Why Try Circling? Part 1
Over the next few days I’m going to share a few reasons why you might want to try Circling. It can be hard to understand exactly what it is without doing it, but what I can share are the experiences I’ve had practicing it and how they might be of benefit.
I’ll start with Circling as a way of breaking out of scripts.
We all have scripts we repeat over and over again in our relationships. You can call them habits, cycles, or loops, but they are all about falling into the same pattern time and time again. They can be scripts specific to a particular relationship or they may be scripts that play out with all of your relationships. For example, there may be a point of contention in a marriage and every time it comes up, it’s like you are literally following a script. Maybe not word for word, but close enough that you know what you’re going to complain about, you know how your partner is going to respond, and you know what’s going to happen five steps after that. For my wife and I there was a particular discussion that would always come up about making art for a living. I would describe some new project I wanted to start and she would explain why it wouldn’t be feasible and we would go round and round in circles until we got exhausted. Then we’d repeat the script again in a few weeks.

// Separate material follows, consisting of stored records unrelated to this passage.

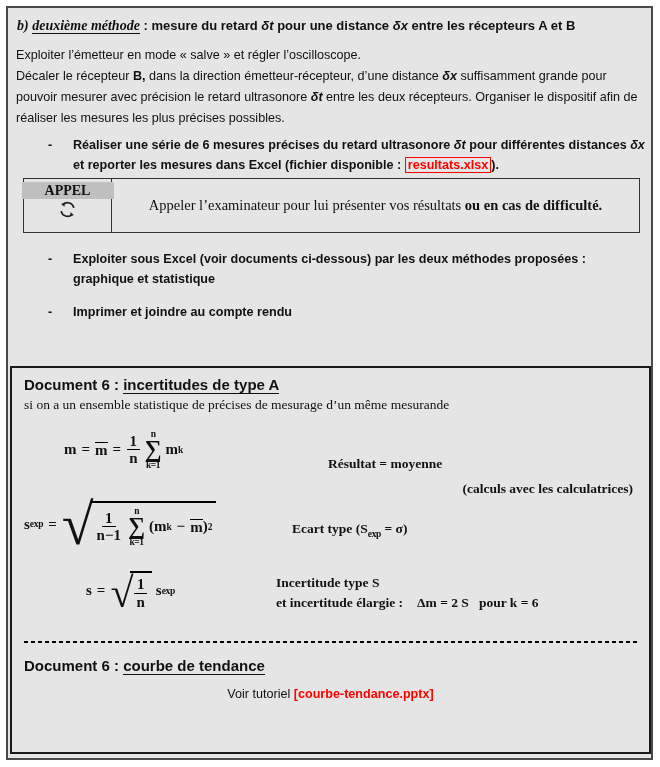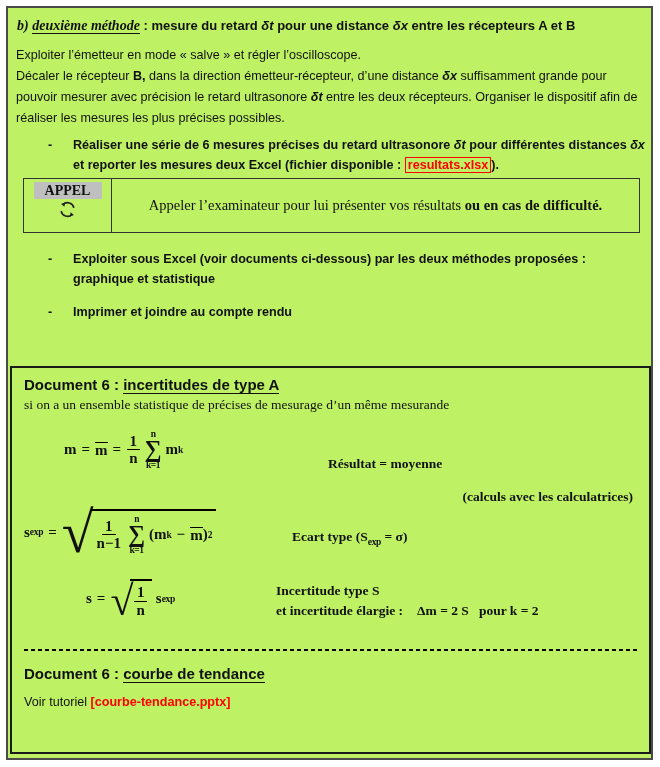--- a/index.html
+++ b/index.html
@@ -1,19 +1,19 @@
 <!DOCTYPE html>
 <html><head>
 <meta charset="utf-8">
 <style>
   * { margin:0; padding:0; box-sizing:border-box; }
   html,body { width:660px; height:767px; background:#fff; }
   body { font-family:"Liberation Sans", sans-serif; color:#111; position:relative; overflow:hidden; }
 
-  .frame { position:absolute; left:6px; top:6px; width:647px; height:754px; border:2px solid #4a4a4a; background:#bef264; }
+  .frame { position:absolute; left:6px; top:6px; width:647px; height:754px; border:2px solid #4a4a4a; background:#e5e5e5; }
 
   
   .heading { position:absolute; left:9px; top:10px; font-size:13px; font-weight:bold; white-space:nowrap; }
   .heading .hserif { font-family:"Liberation Serif", serif; font-style:italic; font-size:14px; }
   .heading .hu { border-bottom:1.5px solid #111; }
   .it { font-style:italic; }
 
   .para { position:absolute; left:8px; top:37px; width:630px; font-size:12.6px; line-height:21px; }
   .para .b { font-weight:bold; }
 
@@ -22,21 +22,21 @@
   .bullet .btext { margin-left:25px; }
   .b1 { left:40px; top:127px; width:600px; }
   .b2 { left:40px; top:241px; width:590px; }
   .b3 { left:40px; top:294px; width:590px; }
 
   .redbox { color:#ff0000; border:1px solid #ff0000; padding:0 2px; }
 
   
   .appel { position:absolute; left:15px; top:170px; width:617px; height:55px; border:1.5px solid #333; display:flex; }
   .appel-left { width:88px; border-right:1.5px solid #333; display:flex; flex-direction:column; align-items:center; padding-top:3px; }
-  .appel-badge { width:68px; background:#bfbfbf; text-align:center; font-family:"Liberation Serif", serif; font-weight:bold; font-size:14px; color:#111; line-height:17px; }
+  .appel-badge { width:92px; background:#bfbfbf; text-align:center; font-family:"Liberation Serif", serif; font-weight:bold; font-size:14px; color:#111; line-height:17px; }
   .appel-icon { margin-top:1px; line-height:0; }
   .appel-right { flex:1; display:flex; align-items:center; justify-content:center; font-family:"Liberation Serif", serif; font-size:14.5px; }
   .appel-right .b { font-weight:bold;text-align:right; }
 
   
   .docbox { position:absolute; left:2px; top:358px; width:641px; height:388px; border:2px solid #1a1a1a; padding:8px 12px 0 12px; }
   .doc-title { font-size:15px; font-weight:bold; }
   .doc-title .u { border-bottom:1.7px solid #111; }
   .doc-intro { margin-top:4px; font-family:"Liberation Serif", serif; font-size:13.5px; }
 
@@ -58,53 +58,53 @@
   .bar { display:inline-block; border-top:1.8px solid #000; padding-top:0px; line-height:1; }
 
   .sqrt { display:inline-flex; align-items:stretch; }
   .sqrt .rad { font-weight:normal; align-self:flex-end; line-height:0.78; margin-right:-3px; }
   .rad-big { font-size:58px; }
   .rad-med { font-size:42px; }
   .sqrt-body { border-top:2px solid #000; display:inline-flex; align-items:center; padding:3px 4px 0 3px; }
 
   .flabel { position:absolute; font-family:"Liberation Serif", serif; font-weight:bold; font-size:13.5px; }
   .f1label { left:304px; top:27px; }
-  .calcnote { text-align:right; font-family:"Liberation Serif", serif; font-weight:bold; font-size:13.5px; margin-top:8px; padding-right:4px; }
+  .calcnote { text-align:right; font-family:"Liberation Serif", serif; font-weight:bold; font-size:13.5px; margin-top:0; padding-right:4px; }
   .f2label { left:268px; top:20px; }
   .f3labels { left:252px; top:2px; line-height:20px; }
   .f3l2-f { margin:0 10px 0 14px;text-align:right; }
 
   .ml1 { margin-left:40px; }
   .ml3 { margin-left:62px; }
 
   .divider { margin-top:22px; height:2px;
     background:repeating-linear-gradient(90deg,#000 0 4px, transparent 4px 7px); }
 
   .doc2-title { margin-top:14px; }
-  .tutorial { margin-top:13px; font-size:12.6px; }
+  .tutorial { margin-top:13px; font-size:12.6px;text-align:center; }
   .tutorial .link { color:#ff0000; font-weight:bold; }
 </style>
 </head>
 <body>
 
 <div class="frame">
 
   <div class="heading">
     <span class="hserif">b) </span><span class="hserif hu">deuxième méthode</span><span> : </span><span>mesure du retard </span><span class="it">δt</span><span> pour une distance </span><span class="it">δx</span><span> entre les récepteurs A et B</span>
   </div>
 
   <div class="para">
     <span>Exploiter l’émetteur en mode « salve » et régler l’oscilloscope.</span><br>
     <span>Décaler le récepteur </span><span class="b">B,</span><span> dans la direction émetteur-récepteur, d’une distance </span><span class="b it">δx</span><span> suffisamment grande pour pouvoir mesurer avec précision le retard ultrasonore </span><span class="b it">δt</span><span> entre les deux récepteurs. Organiser le dispositif afin de réaliser les mesures les plus précises possibles.</span>
   </div>
 
   <div class="bullet b1">
     <span class="marker">-</span>
     <div class="btext">
-      <span>Réaliser une série de 6 mesures précises du retard ultrasonore </span><span class="it">δt</span><span> pour différentes distances </span><span class="it">δx</span><span> et reporter les mesures deux Excel (fichier disponible : </span><span class="redbox">resultats.xlsx</span><span>).</span>
+      <span>Réaliser une série de 6 mesures précises du retard ultrasonore </span><span class="it">δt</span><span> pour différentes distances </span><span class="it">δx</span><span> et reporter les mesures dans Excel (fichier disponible : </span><span class="redbox">resultats.xlsx</span><span>).</span>
     </div>
   </div>
 
   <div class="appel">
     <div class="appel-left">
       <div class="appel-badge">APPEL</div>
       <div class="appel-icon">
         <svg width="19" height="19" viewBox="0 0 24 24">
           <path d="M20 10 A 8.2 8.2 0 0 0 6.4 5.6" fill="none" stroke="#222" stroke-width="2.1"></path>
           <polygon points="8.9,3.2 3.9,5.1 8.1,8.6" fill="#222"></polygon>
@@ -201,21 +201,21 @@
                 <span class="num">1</span>
                 <span class="den">n</span>
               </span>
           </span>
         </span>
         <span style="margin-left:4px;">s</span>
           <sub class="s">exp</sub>
       </span>
       <span class="flabel f3labels">
         <span>Incertitude type S</span><br>
-        <span>et incertitude élargie :</span><span class="f3l2-f">Δm = 2 S</span><span>pour k =  2</span>
+        <span>et incertitude élargie :</span><span class="f3l2-f">Δm = 2 S</span><span>pour k =  6</span>
       </span>
     </div>
 
     <div class="divider"></div>
 
     <div class="doc-title doc2-title">
       <span>Document 6 : </span><span class="u">courbe de tendance</span>
     </div>
     <div class="tutorial">
       <span>Voir tutoriel </span><span class="link">[courbe-tendance.pptx]</span>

Those types of relationship scripts can get pretty frustrating. Sometimes they get so frustrating that it pushes you to do something. If you’re lucky, it pushes you to do something that actually will break you out of the script. Sadly most of the time we end up responding to it in more destructive and confused ways.
Circling is a way of breaking out of these scripts. Without experiencing it directly it’s hard to get exactly how, but it has to do with seeing what is happening underneath the script. For my wife and me, we broke out of our script once we saw that underneath our disagreement about art was a need I had to express myself and do meaningful work and a need for my wife to be safe and provided for. We also discovered that we cared very much for each other’s needs.
Sometimes breaking out of the scripts can be uncomfortable and weird and sometimes it can be exciting and sometimes it can open space for love to flood in, but the one constant I’ve noticed with every Circling session I’ve done with friends or family is that it always opens up new territory. Circling is built to interrupt scripts.
In a single session of Circling I’ve seen things that I had not previously seen in decades of knowing someone. With repeat sessions, this only increases.
So what’s left once the remnants of stifling scripts are scattered on the floor? Once the scripts are dismantled, all that is left is discovery and love. The relationship is no longer about watching a pattern repeated, but watching a mystery unfold. Those in the Circling community are often quick to make the point that Circling is not about therapy — it’s not about trying to fix or change anything — and Circling in absence of scripts is a tribute to this.
Circling with my wife these days is not so much about breaking out of scripts as it is about sitting back in awe at what emerges. It is about understanding and loving one another deeply.
I once wrote an essay about how I see creativity as the opposite of addiction. A more popular notion is that the opposite of addiction is connection. Circling reveals that it is both. True connection to yourself and others is about constantly sitting at the brink of the unknown and doing so with total trust, love, and gratitude for what is created from moment to moment.